As a hair product I have found that leg wax is entirely useless unless you want to look as though you have been standing under a tree full of pigeons. Perhaps in Korea this is considered the height of manliness--certainly, all of the ladies seemed to coo and cluck as if they totally dug my hotness now that I had undergone the ritual sputum-bathing ceremony. I paid the requisite twelve dollars, and I left the extra eight bucks for the pretty girl as a tip since there was not a snowball’s chance in hell I was ever going to return. With that, I made good my escape.

I have learned three things from this experience:

  1. Humor is universal, and practical jokes are the best form of entertainment when large groups of Korean women encounter a British person.
  2. People are the same the world over. You can get a shitty haircut anywhere, even in Korea.
  3. No matter what kind of haircut you get, your wife will always complain. You might as well get a bad haircut so that the complaints have some merit.

This is the look I was going for.

This week’s moment of spousal madness

As I was making my way home from a poker game this week, I got a frantic call from my Nigh Perfect wife that went something like this:

“You’ve got to get home now! There’s a baby squirrel in the house!”

“Well, why don't you let it out?”

“I can't! It might have rabies.”

“Oh, so you don't care if the fucker bites me and gives me rabies?”

“You have more experience with this sort of thing. Just get home!”

Bringing my vast experience of getting bitten by rabid animals home with me as quickly as I could, I rushed into the house as soon as I arrived. Night Perfect was on top of the coffee table. The three dogs were sniffing around on the complete wrong side of the room. Mister Quimby was sitting by the sofa, looking very interested in what might be hiding underneath. I knew where to look.

The first thing that struck me as I lifted up the sofa was how remarkably like a chipmunk this baby squirrel looked. In fact, it was the most chipmunk-like baby squirrel that had ever existed. I would not have been surprised if this baby squirrel my wife had encountered did not indeed share many of the same genetic traits as an actual chipmunk, such as living in a chipmunk house, procreating with other chipmunks and actually being a chipmunk. My wife, however, remained convinced that it was a baby squirrel. Mister Quimby seemed convinced that the poor little bugger was dinner.

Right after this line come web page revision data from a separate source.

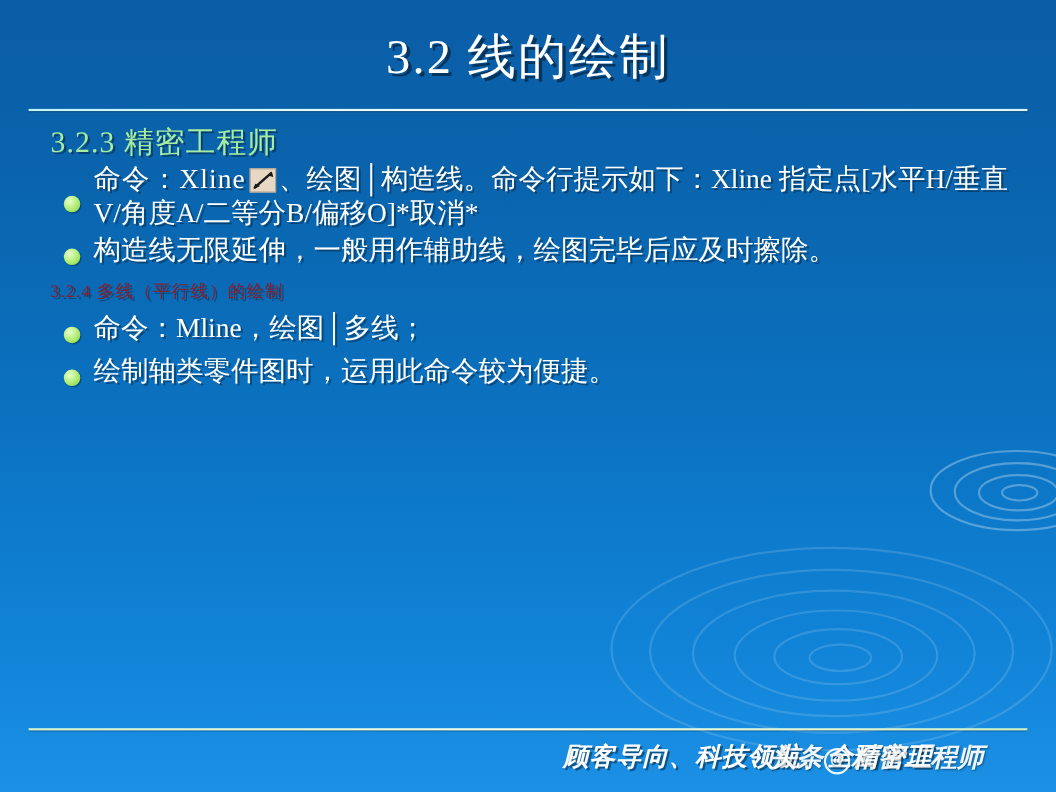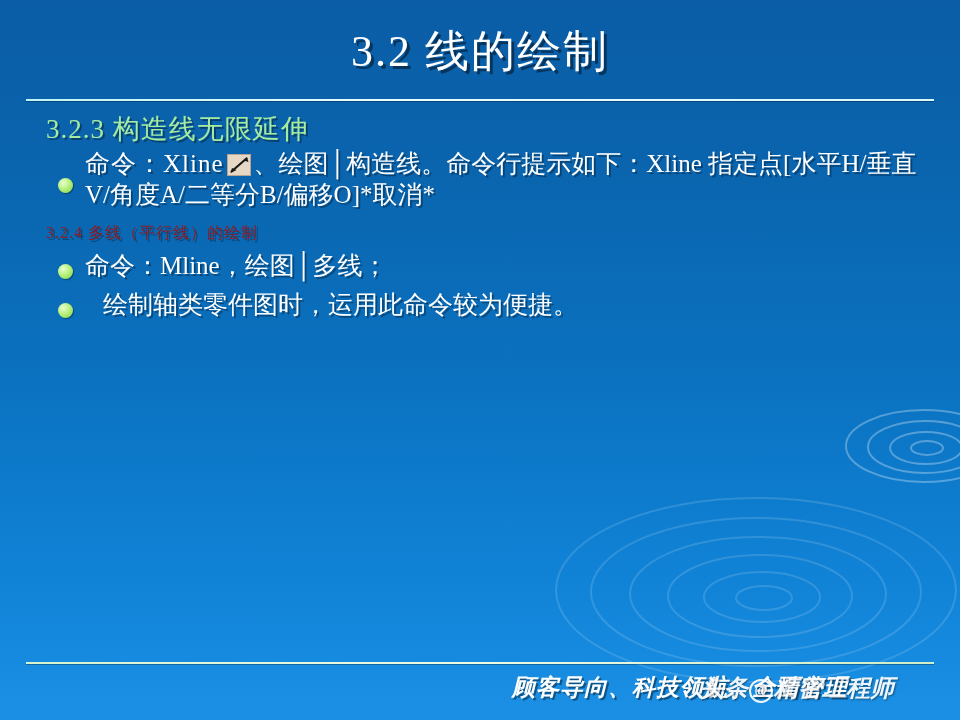--- a/index.html
+++ b/index.html
@@ -195,7 +195,7 @@
 
   <div class="body">
 
-    <div class="h3">3.2.3  构造线无限延伸</div>
+    <div class="h3">3.2.3  精密工程师</div>
 
     <div class="bullet-row">
       <span class="bullet-dot"></span>

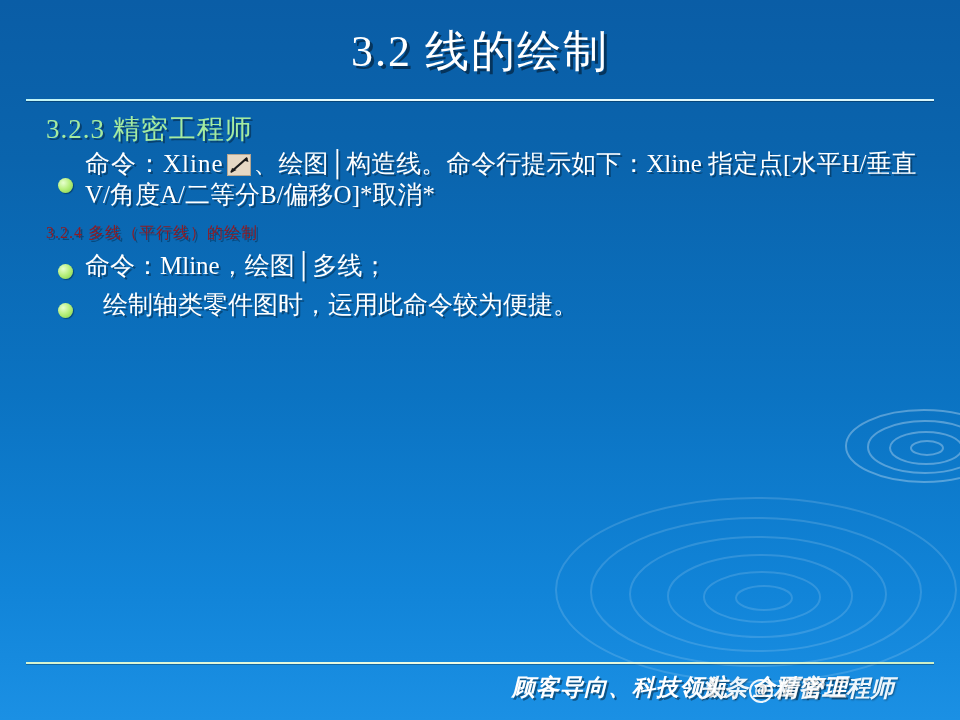--- a/index.html
+++ b/index.html
@@ -208,6 +208,10 @@
       </div>
     </div>
 
+    <div class="bullet-row">
+      <span class="bullet-dot"></span>
+      <div class="bullet-text">构造线无限延伸，一般用作辅助线，绘图完毕后应及时擦除。</div>
+    </div>
 
     <div class="h3 red">3.2.4  多线（平行线）的绘制</div>
 

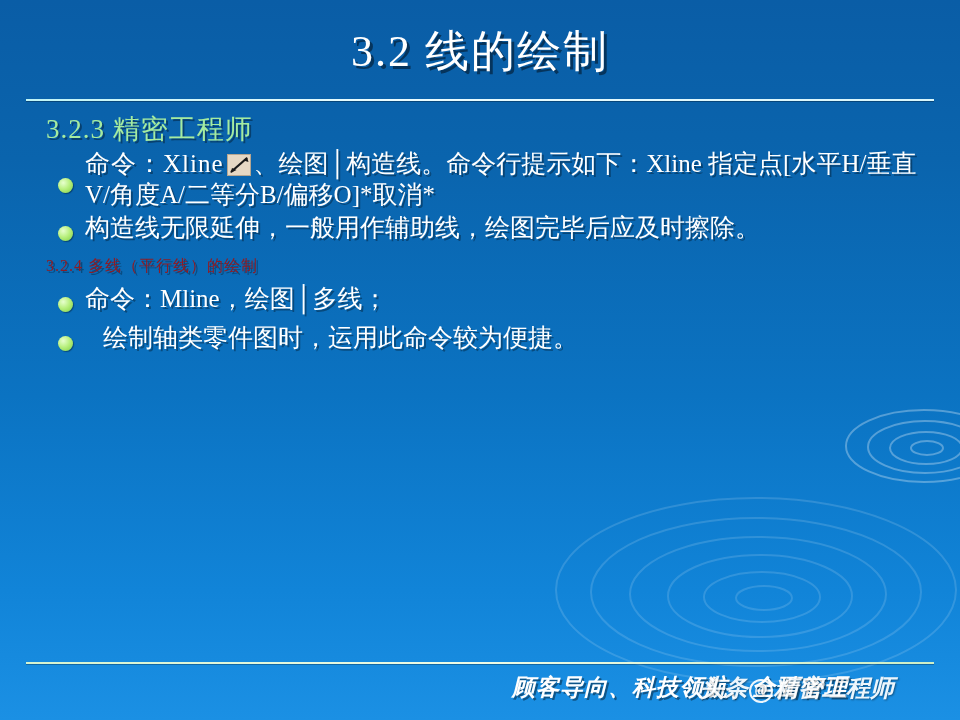--- a/index.html
+++ b/index.html
@@ -221,7 +221,7 @@
     </div>
 
 
-    <div class="bullet-row" style="margin-top:8px;gap:18px;">
+    <div class="bullet-row" style="margin-top:8px;">
       <span class="bullet-dot"></span>
       <div class="bullet-text">绘制轴类零件图时，运用此命令较为便捷。</div>
     </div>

After a long chase around the house, I managed to catch the poor little critter in mid leap in a fishing net. I took it outside and let it free, whereupon it shunned the nearby tree and dived into some bushes instead.

In retaliation, Mister Quimby peed in one of my shoes.

Note the strong resemblance to a squirrel disguised as a chipmunk.

This week’s moment of spousal madness, Part Two

Nigh Perfect and I are selling our house this summer and moving on to greener pastures. I would like to present this photo as evidence that my wife is completely mental.

Now the obvious thing here is that Nigh Perfect, being the considerate girl she is, has left instructions for people viewing the house on how to lift the baby gate. What you cannot see is that the instructions are taped the entire way around the operating mechanism, thereby rendering it completely impossible to open. It’s like an intelligence test: we are only going to sell our house to anyone clever enough to spot this deliberate mistake and climb over the gate.